[[ Exercise data open ]]
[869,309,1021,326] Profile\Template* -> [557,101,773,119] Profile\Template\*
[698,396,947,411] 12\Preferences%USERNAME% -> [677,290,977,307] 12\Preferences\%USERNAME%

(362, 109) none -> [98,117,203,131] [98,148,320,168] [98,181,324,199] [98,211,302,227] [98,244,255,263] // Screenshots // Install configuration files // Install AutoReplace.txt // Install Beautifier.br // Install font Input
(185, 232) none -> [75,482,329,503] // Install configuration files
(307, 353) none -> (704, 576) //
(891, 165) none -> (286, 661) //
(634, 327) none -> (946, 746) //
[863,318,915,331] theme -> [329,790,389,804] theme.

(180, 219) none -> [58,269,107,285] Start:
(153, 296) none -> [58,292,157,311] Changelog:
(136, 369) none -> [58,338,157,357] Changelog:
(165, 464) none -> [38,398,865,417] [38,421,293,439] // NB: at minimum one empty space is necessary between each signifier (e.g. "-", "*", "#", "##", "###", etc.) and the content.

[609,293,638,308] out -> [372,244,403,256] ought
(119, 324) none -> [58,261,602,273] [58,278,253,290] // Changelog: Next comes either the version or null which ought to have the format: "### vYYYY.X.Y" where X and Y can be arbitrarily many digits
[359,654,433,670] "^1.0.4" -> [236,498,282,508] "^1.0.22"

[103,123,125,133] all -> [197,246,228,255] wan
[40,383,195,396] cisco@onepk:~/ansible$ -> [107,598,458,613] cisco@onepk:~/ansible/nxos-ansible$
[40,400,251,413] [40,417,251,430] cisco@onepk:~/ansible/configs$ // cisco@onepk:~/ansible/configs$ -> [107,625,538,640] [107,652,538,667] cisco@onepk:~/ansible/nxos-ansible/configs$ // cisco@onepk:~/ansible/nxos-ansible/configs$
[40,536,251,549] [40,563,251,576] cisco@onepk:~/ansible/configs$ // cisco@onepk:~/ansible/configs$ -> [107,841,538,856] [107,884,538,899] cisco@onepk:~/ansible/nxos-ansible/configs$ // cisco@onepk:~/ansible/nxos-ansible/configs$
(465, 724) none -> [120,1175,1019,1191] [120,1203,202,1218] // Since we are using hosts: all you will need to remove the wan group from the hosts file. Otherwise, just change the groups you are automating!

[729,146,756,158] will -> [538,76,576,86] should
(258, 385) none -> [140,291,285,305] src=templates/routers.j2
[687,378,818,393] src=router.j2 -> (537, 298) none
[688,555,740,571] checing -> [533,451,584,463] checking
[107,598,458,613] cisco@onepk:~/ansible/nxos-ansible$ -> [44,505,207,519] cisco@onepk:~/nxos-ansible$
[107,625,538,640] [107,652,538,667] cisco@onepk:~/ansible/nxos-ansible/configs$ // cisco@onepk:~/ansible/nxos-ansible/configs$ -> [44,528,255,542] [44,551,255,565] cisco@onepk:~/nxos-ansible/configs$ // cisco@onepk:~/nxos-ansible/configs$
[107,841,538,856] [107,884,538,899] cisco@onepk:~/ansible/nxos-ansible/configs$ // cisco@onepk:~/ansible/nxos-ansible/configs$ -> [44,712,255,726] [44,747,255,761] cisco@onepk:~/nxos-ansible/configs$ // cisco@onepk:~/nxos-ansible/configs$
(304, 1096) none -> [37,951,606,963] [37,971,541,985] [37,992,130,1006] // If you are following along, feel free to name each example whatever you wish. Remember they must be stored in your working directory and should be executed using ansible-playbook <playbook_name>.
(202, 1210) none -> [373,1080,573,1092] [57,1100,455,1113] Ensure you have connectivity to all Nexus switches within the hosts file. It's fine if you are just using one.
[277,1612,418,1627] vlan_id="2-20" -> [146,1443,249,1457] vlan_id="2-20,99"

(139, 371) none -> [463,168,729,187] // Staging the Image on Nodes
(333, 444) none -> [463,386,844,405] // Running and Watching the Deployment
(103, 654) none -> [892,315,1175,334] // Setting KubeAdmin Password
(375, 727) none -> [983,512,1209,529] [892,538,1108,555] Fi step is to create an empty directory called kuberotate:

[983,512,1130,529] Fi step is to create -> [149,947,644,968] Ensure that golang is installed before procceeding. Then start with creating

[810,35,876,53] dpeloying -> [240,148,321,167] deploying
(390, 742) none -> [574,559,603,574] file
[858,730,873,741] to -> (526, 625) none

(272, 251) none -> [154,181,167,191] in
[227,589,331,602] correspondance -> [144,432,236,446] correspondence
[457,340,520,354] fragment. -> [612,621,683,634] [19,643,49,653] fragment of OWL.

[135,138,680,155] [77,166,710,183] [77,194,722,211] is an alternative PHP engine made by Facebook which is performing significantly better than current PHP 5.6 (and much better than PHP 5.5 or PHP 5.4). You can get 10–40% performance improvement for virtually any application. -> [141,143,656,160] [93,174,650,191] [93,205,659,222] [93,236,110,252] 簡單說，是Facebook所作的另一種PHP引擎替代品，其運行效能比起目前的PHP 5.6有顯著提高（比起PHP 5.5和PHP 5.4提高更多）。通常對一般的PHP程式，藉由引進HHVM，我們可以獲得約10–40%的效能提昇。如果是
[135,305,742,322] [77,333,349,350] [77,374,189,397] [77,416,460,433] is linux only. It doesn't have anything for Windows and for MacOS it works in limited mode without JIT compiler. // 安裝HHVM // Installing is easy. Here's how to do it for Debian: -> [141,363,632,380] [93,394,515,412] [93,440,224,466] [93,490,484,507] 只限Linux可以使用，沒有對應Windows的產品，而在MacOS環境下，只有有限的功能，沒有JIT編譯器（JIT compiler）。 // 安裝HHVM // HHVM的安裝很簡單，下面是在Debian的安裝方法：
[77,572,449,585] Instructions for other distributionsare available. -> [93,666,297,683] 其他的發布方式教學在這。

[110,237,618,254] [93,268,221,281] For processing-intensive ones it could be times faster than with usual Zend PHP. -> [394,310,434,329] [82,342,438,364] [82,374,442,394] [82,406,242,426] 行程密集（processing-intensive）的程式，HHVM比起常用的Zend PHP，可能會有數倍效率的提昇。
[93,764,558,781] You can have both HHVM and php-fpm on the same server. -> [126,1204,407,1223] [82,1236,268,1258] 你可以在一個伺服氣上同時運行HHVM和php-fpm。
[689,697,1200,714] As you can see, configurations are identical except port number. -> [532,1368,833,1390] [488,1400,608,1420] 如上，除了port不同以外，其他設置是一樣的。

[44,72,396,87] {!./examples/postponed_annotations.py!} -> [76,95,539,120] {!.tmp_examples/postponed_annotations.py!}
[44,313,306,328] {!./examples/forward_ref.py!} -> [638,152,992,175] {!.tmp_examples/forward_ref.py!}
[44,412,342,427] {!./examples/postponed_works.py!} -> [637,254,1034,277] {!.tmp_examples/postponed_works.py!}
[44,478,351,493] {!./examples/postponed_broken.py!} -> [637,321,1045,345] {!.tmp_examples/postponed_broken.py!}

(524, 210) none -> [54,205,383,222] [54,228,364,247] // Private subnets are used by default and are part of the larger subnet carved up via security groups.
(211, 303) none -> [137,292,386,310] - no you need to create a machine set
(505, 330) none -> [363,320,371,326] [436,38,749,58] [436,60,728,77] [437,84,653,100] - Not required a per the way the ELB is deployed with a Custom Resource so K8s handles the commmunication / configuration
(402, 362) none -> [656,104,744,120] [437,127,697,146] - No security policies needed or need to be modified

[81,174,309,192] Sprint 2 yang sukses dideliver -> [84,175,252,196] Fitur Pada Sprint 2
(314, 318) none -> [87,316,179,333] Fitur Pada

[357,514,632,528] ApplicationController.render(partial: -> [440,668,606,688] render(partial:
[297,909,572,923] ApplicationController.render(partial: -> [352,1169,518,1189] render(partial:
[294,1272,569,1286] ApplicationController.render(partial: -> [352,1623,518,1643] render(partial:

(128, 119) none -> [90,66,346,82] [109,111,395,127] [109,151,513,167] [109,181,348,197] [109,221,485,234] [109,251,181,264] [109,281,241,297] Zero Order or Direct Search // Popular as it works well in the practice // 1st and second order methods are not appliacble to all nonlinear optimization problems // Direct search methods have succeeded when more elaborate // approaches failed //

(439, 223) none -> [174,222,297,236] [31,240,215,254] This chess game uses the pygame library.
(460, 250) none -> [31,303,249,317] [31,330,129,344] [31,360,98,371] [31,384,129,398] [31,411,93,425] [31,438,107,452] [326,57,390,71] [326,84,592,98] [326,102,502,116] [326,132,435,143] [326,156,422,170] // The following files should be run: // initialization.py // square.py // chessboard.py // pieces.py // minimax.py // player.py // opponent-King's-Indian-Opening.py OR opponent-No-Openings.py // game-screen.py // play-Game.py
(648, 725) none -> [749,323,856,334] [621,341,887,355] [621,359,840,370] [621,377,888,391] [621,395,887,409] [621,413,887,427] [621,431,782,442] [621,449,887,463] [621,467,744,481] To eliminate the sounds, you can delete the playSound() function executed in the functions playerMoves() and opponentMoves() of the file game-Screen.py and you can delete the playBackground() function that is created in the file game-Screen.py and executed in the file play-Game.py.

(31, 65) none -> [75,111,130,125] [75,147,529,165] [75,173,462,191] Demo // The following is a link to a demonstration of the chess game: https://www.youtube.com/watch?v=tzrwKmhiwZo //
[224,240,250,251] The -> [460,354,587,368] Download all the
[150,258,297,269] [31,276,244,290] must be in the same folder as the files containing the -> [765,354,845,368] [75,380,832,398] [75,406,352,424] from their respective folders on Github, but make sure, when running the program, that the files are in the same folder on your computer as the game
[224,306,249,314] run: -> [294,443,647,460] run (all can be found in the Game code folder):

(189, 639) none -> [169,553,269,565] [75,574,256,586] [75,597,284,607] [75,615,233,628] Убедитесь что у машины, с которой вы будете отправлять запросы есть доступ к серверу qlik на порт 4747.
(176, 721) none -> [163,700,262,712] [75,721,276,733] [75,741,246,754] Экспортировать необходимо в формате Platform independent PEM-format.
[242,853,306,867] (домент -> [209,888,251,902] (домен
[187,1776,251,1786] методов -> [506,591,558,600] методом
[[ Exercise data closed ]]
— What you have to do —
Nothing but the lines above from the one containing "(524, 210) none" through the one containing "(402, 362) none" should appear in the answer, each repeated exactly.

— Response box —
(524, 210) none -> [54,205,383,222] [54,228,364,247] // Private subnets are used by default and are part of the larger subnet carved up via security groups.
(211, 303) none -> [137,292,386,310] - no you need to create a machine set
(505, 330) none -> [363,320,371,326] [436,38,749,58] [436,60,728,77] [437,84,653,100] - Not required a per the way the ELB is deployed with a Custom Resource so K8s handles the commmunication / configuration
(402, 362) none -> [656,104,744,120] [437,127,697,146] - No security policies needed or need to be modified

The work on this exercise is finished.